Según ha informado el Consistorio, la orden municipal se dictó tras completar todos los plazos y trámites legales y afecta a caminos públicos que atraviesan la Dehesa de Castilseras, finca propiedad de MAYASA, pero incluidos en el inventario municipal. El objetivo, sostiene el Ayuntamiento, es garantizar el derecho de tránsito de los vecinos por estas vías de uso público.
La alcaldesa de Almadén ha calificado la situación de “bochornosa e incomprensible” y ha subrayado que el bloqueo se mantiene desde el inicio del mandato del actual presidente de la empresa, un cargo público designado por el Ministerio de Hacienda.

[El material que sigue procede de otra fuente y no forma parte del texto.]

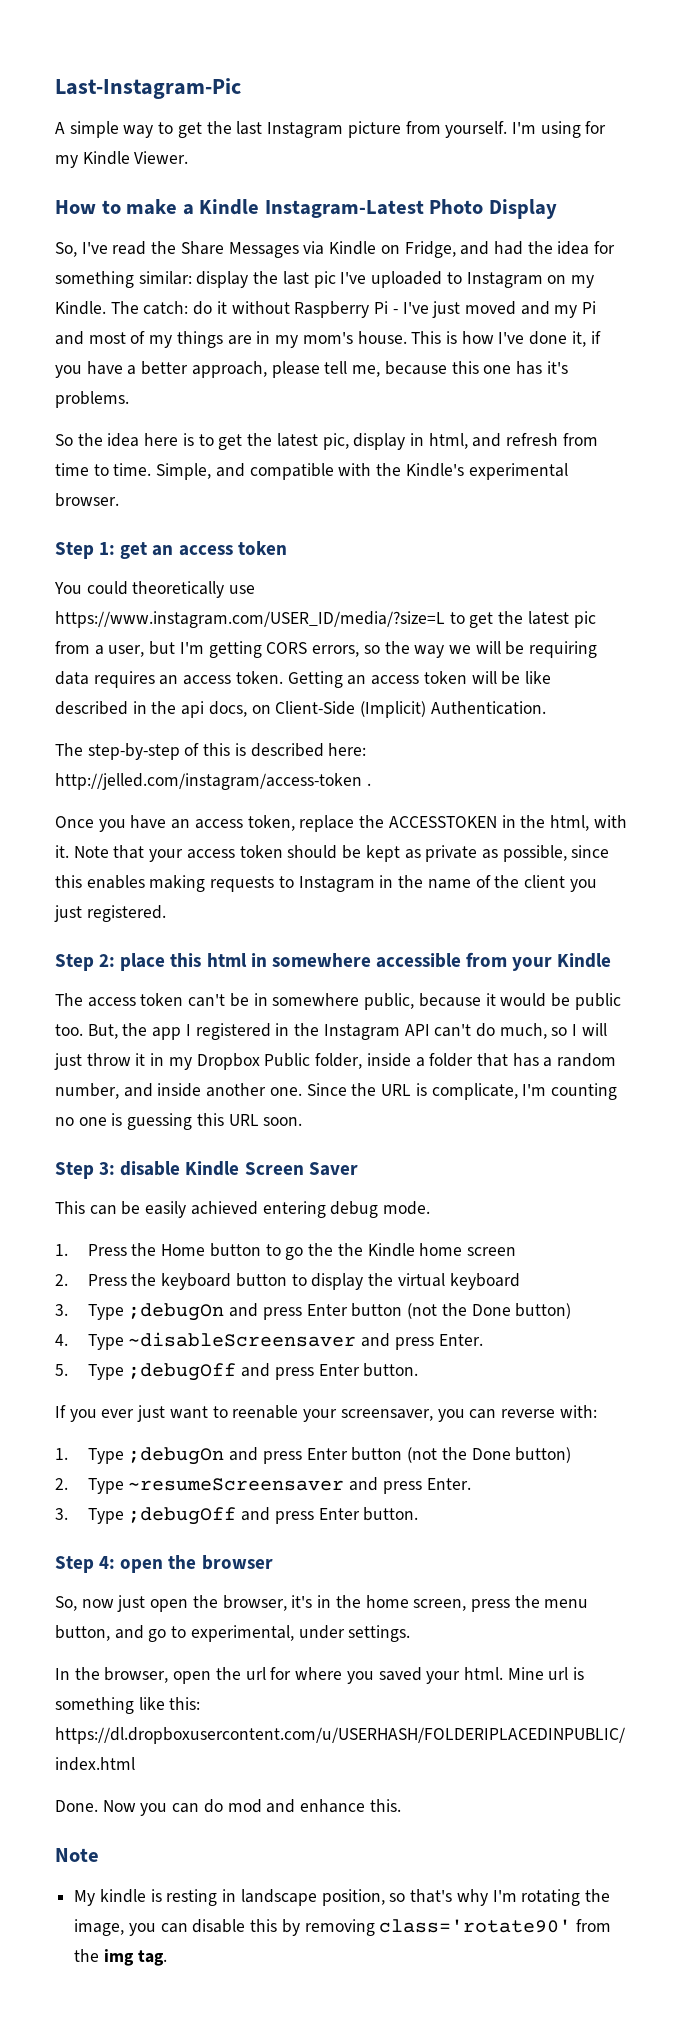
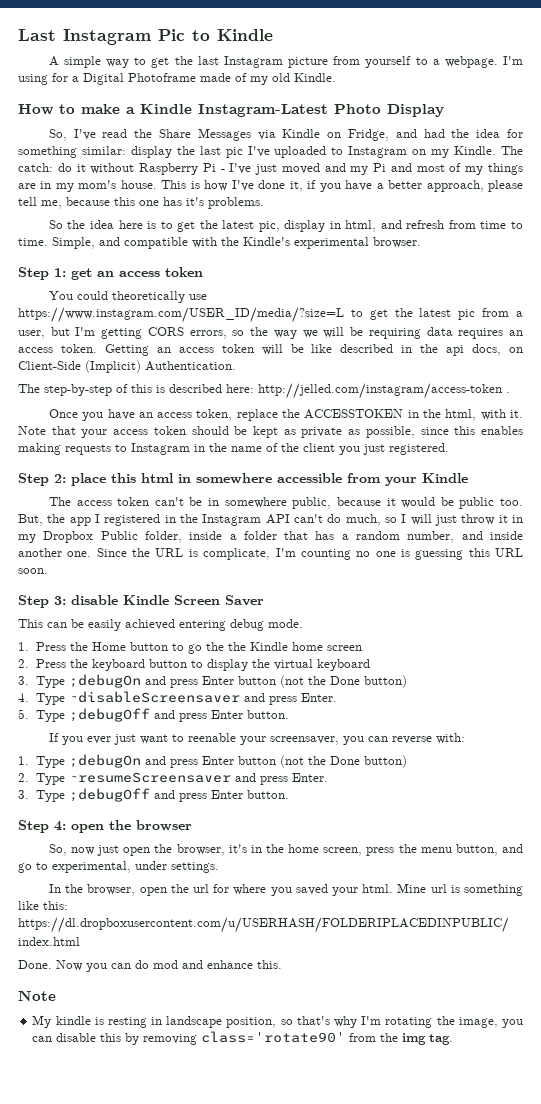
[55,78,241,99] Last-Instagram-Pic -> [18,29,273,45] Last Instagram Pic to Kindle
[445,121,607,138] [55,151,189,168] yourself. I'm using for my Kindle Viewer. -> [365,56,524,68] [18,73,336,85] yourself to a webpage. I'm using for a Digital Photoframe made of my old Kindle.

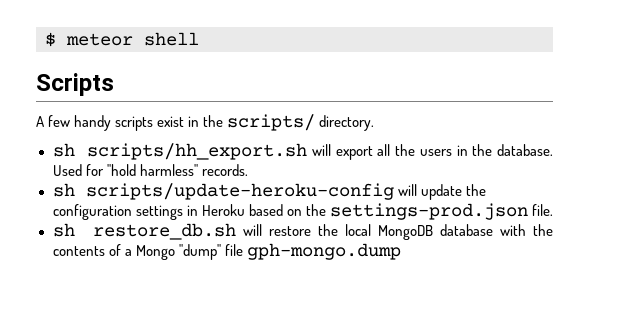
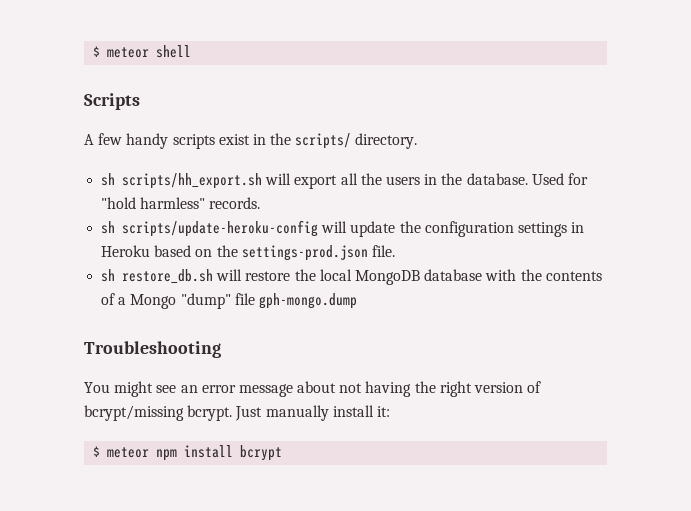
(401, 251) none -> [84,341,221,358] [84,381,542,397] [84,405,390,421] [93,445,283,461] // Troubleshooting // You might see an error message about not having the right version of bcrypt/missing bcrypt. Just manually install it: // $ meteor npm install bcrypt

En este sentido, ha recordado que la finca de Castilseras tuvo históricamente como finalidad el esparcimiento de los mineros y la complementación de sus salarios.
La regidora ha ido un paso más allá al denunciar que lo “más grave y denunciable” es que los responsables de una empresa pública, a su juicio, estén incumpliendo una orden dictada por una administración competente. Ante esta situación, el Ayuntamiento ha presentado la correspondiente denuncia judicial tras advertir previamente a MAYASA de que su actitud podría constituir un delito penal.
Desde el equipo de gobierno municipal se sostiene que esta actuación está generando un perjuicio notable a un ayuntamiento pequeño, con recursos limitados y una elevada carga de trabajo. La alcaldesa se ha preguntado, además, si este es el trato que el Estado ofrece a un municipio minero que, según ha señalado, “durante siglos se dejó la vida en la explotación de sus minas para beneficio del país”.